Mission Bay High School (MBHS) is a public secondary school in San Diego, California, adjacent to Mission Bay in the community of Pacific Beach. It is a magnet school with emphasis on academic studies.

== Academics ==
The school's jazz program is home to the Award-winning and touring Mission Bay Preservationists, as well as the Mission Bay Mambo Orchestra, the only youth-Latin big band in California. The music program also includes a concert band, string orchestra, full-size symphonic orchestra, swing and concert choirs, and the aforementioned 2 jazz-bands. It has been taught by Jean-Paul Balmat since 2006, who became Mission Bay High's music educator after a two-year hiatus from 2004 to 2006.

In 2006, Mission Bay introduced International Baccalaureate courses that students could take to help them achieve their I.B. diploma.

== Demographics ==
For the 2024–25 school year, Mission Bay High School had a total enrollment of 1,240 students.

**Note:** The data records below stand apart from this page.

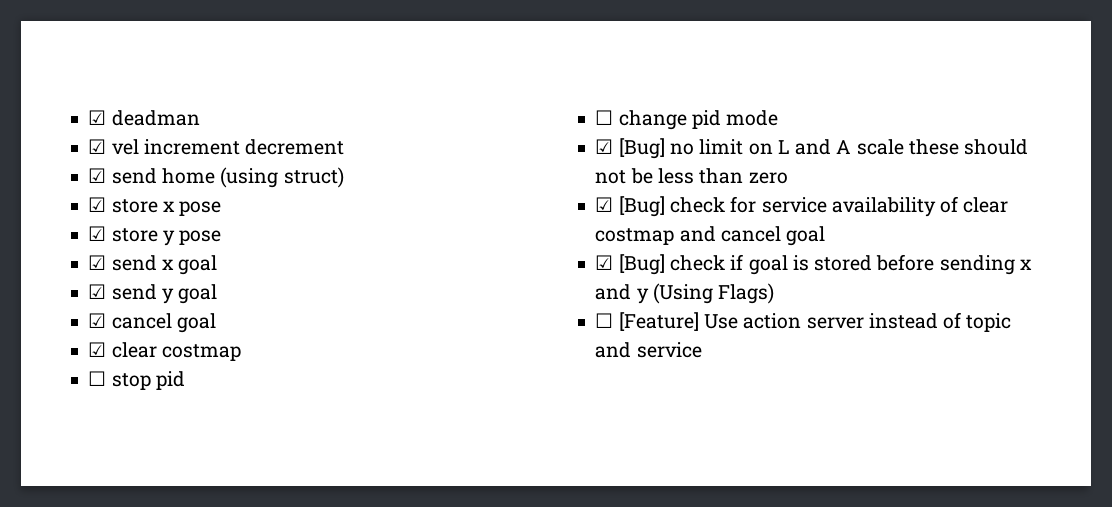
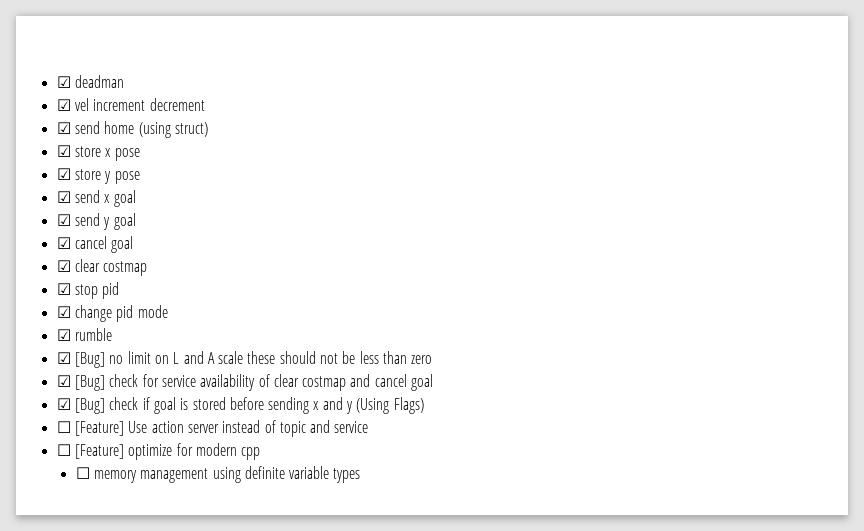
- ☐ stop pid
+ ☑ stop pid
- ☐ change pid mode
+ ☑ change pid mode
+ ☑ rumble
+ ☐ [Feature] optimize for modern cpp
+ ☐ memory management using definite variable types

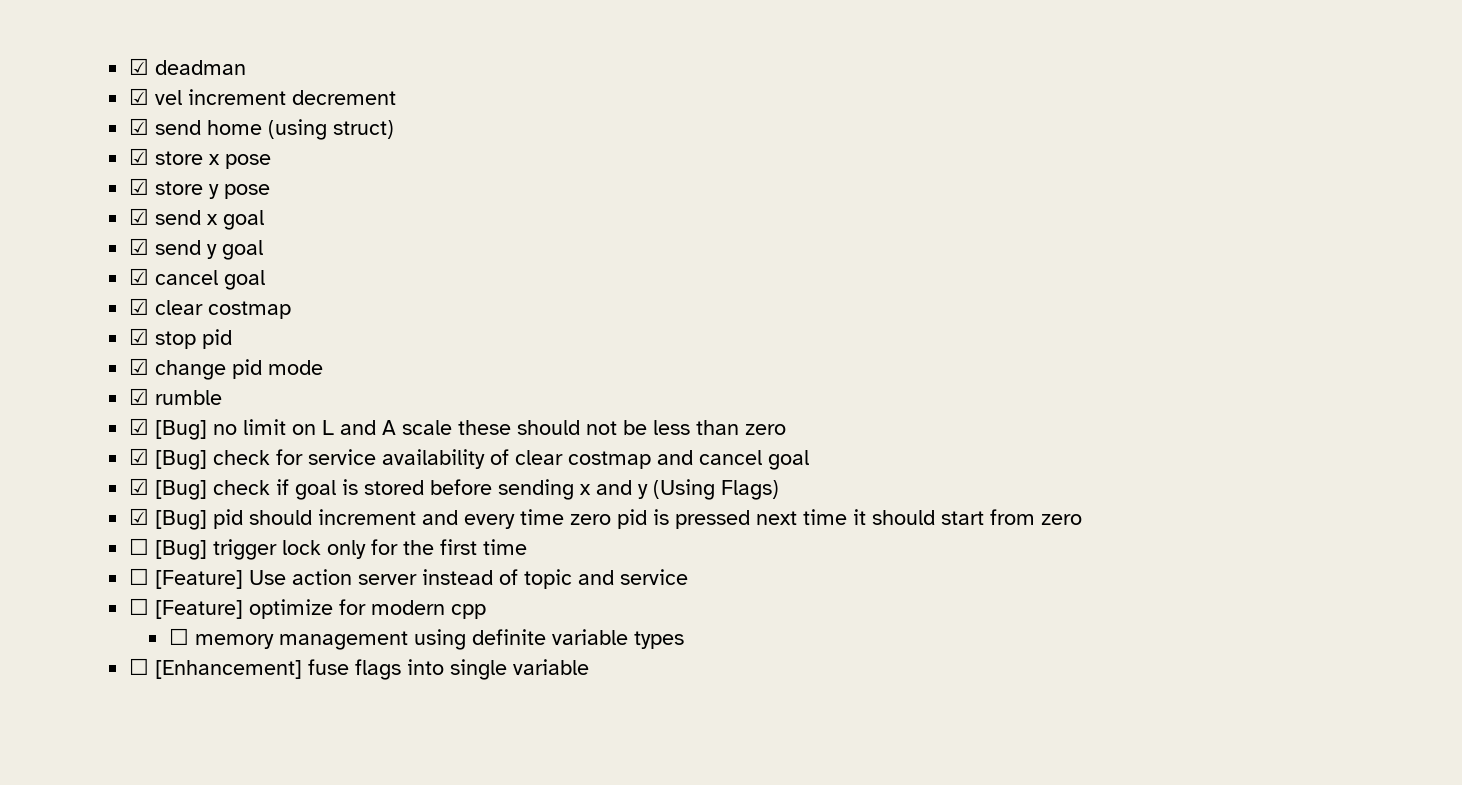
+ ☑ [Bug] pid should increment and every time zero pid is pressed next time it should start from zero
+ ☐ [Bug] trigger lock only for the first time
+ ☐ [Enhancement] fuse flags into single variable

The racial and ethnic makeup of the student body was: American Indian/Alaska Native – 1 (0.1%), Asian – 58 (4.7%), Black – 35 (2.8%), Hispanic – 456 (36.8%), White – 545 (44.0%), Native Hawaiian/Pacific Islander – 4 (0.3%), and Two or More Races – 140 (11.3%).

== Notable alumni ==

| Name | Grad Class | Category | Best Known For |
|---|---|---|---|
| Adia Barnes |  | Sports | Basketball player and coach, national high school record-holder for blocks, all-time scoring and rebounding record-holder for the University of Arizona, now head coach of the Arizona Wildcats |
| Jean Marc Barr |  | Entertainment | French-American actor |
| Dillon Baxter |  | Sports | USC football player |
| Christina Burkenroad |  | Sports | Professional soccer player for Rayadas |
| Matt Bush |  | Sports | Baseball player, pitcher for the Texas Rangers, No. 1 overall pick of the 2004 Major League Baseball draft |
| Ron Bushy |  | Music | Drummer for the band Iron Butterfly |
| Amir Derakh |  | Music | Guitarist with bands Rough Cutt, Orgy, Dead by Sunrise, and Julien-K |
| Boogie Ellis |  | Sports | Basketball player with the Sacramento Kings |
| Arian Foster |  | Sports | Collegiate football star for the Tennessee Volunteers, NFL running back for the Houston Texans and Miami Dolphins |
| Skip Frye |  | Sports | Surfer |
| Mike Fuentes |  | Music | Drummer of Pierce the Veil |
| Vic Fuentes |  | Music | Singer and guitarist of Pierce the Veil |
| Rosie Hamlin |  | Music | Singer, Rosie and the Originals |
| Mike Houghton |  | Sports | Selected in the 2002 NFL draft by the Green Bay Packers, attended San Diego State University |
| Charles Jock |  | Sports | Track and Field Olympian, 2012 NCAA D1 Champion (800m) |
| Tawny Kitaen |  | Entertainment | Actress (attended, but did not graduate) |
| Shawn Kerri |  | Arts | Artist |
| Jeanne Lenhart |  | Sports | Senior Olympian, amateur volleyball player, senior pageant winner |
| Matt Maslowski |  | Sports | Former NFL player with the Los Angeles Rams and Chicago Bears |
| Casey Nicholaw |  | Entertainment | Broadway director, choreographer, and actor |
| Jason Parker |  | Sports | UFL player for the California Redwoods |
| Kevin Reese |  | Sports | Major League Baseball player for the New York Yankees |
| Betsy Russell |  | Entertainment | Film and television actress |
| Mike Schaefer |  | Politics | Political activist, San Diego City Councilman (1965–71), State Board of Equalization member (2018–2026), oldest constitutional officer in California history |
| Richard R. Schrock |  | Science | Chemist and Nobel laureate |
| Pat Shea |  | Sports | Former AFL player |
| Joel Skinner |  | Sports | Major League Baseball player and coach of the Cleveland Indians |
| Marcus Smith |  | Sports | Former NFL player |
| Karen Hantze Susman |  | Sports | Wimbledon champion |
| Brock Ungricht |  | Sports | College baseball coach |
| Tom Warren |  | Sports | 1979 Ironman champion, businessman |
| Frank Zappa |  | Music | Musician (attended, but did not graduate. Graduated from Antelope Valley High School ) |

== Notable faculty ==
- Tony Corbin, former professional football player.